Plaintiff in error brought this suit in the justice court to recover of defendant, Elkins, money due from the latter to him as rent, and for advances made by him as Elkins’ landlord, and also to enforce his lien against certain cotton alleged to have been raised on the rented premises and bought by his co-defendant, Tittle, at sheriff’s sale, or to recover the value. He recovered judgment in justice court against Elkins for his debt, etc., and against Tittle enforcing his lien on the cotton, if it could be found, and if not, then adjudging that he should recover of Tittle the value thereof, which was assessed in that court at $57.52. Tittle appealed to the district court, and upon the trial there before a jury, a verdict was returned in favor of plaintiff against Tittle for the sum of $55.50, and the court gave judgment that plaintiff recover of said defendant the sum named and the costs of the justice court, but that Tittle recover of plaintiff the costs in the court above.
So much of the judgment as adjudged plaintiff in error to pay the costs of the district court is assigned as error. The point is not well taken. Tittle appealed and upon the new trial in the court above, *552plaintiff in error recovered against Mm about $2.00 less than he recovered in the lower court. In such case the statute provides that the party appealing shall recover the costs of the court above. R. S., 1432; Bailey v. James, 64 Tex., 546; City of Austin v. N. T. Irwin, 3 Tex. Law Rev., 310. In the case first cited this court held, that the principal recovered in the district court, being less than that in the court below, the party appealing was entitled to recover the costs of the appeal, although the interest which had accrued between the dates of the two trials rendered the aggregate of the second judgment greater than the amount of the first.
It is insisted by counsel, however, that as to Tittle it was a proceeding in rem to subject the cotton to the payment of plaintiff’s debt, and that the plaintiff’s judgment in the district court foreclosed a lien on the identical property on which the lien was recovered in the court below, and that, therefore, the judgments are substantially the same. To this it must be replied, that the judgment of the justice court was in the alternative, that the lien be foreclosed on the specific cotton, butthat if it could not be found, that plaintiff recover its value, namely $57.52, while on the other hand the judgment of the district court was that plaintiff recover the value which is there assessed at $55.50. Each embraced a money judgment against Tittle, and the second judgment was for a less sum than the first.

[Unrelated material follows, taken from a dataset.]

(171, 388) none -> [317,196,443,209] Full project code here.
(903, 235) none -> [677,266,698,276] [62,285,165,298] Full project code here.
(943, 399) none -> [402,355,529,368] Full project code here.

It is also" assigned as error that the court did not allow interest upon the value of the property assessed by the jury. It may be that plaintiff was entitled to interest upon the value of the cotton from the time it was taken possession of by Tittle. If so, and he had asked a charge to that effect in the court below, and it had been refused, or if given, the jury had failed to allow interest, and the court had overruled a motion to set aside the verdict upon that ground, and the case had been brought here with a statement of facts, the question would have been presented for our consideration. Here we have the bare verdict of the jury saying in effect as to Tittle that the landlord’s lien exists in favor of .plaintiff on certain cotton received by Mm, valued at $55.50, and that they find in favor of plaintiff against Tittle for that sum. If the jury had found the date at which the cotton was converted by Tittle, then a predicate might have existed which would have authorized the court to award interest on its value. But upon the verdict as returned into court, judgment could only have been rightfully rendered for the amount named in it.
We find in the record a transcript of the proceedings in an original suit, instituted by plaintiff in error after the rendition of the judgment appealed from, to retax costs in this case and to reform the judgment.
*553The proceedings ih this last suit are no part of the record in this case,' and should not have been embodied in the transcript. There is no error in the judgment complained of, and it is affirmed.
Affirmed.
[Opinion delivered October 26, 1886.]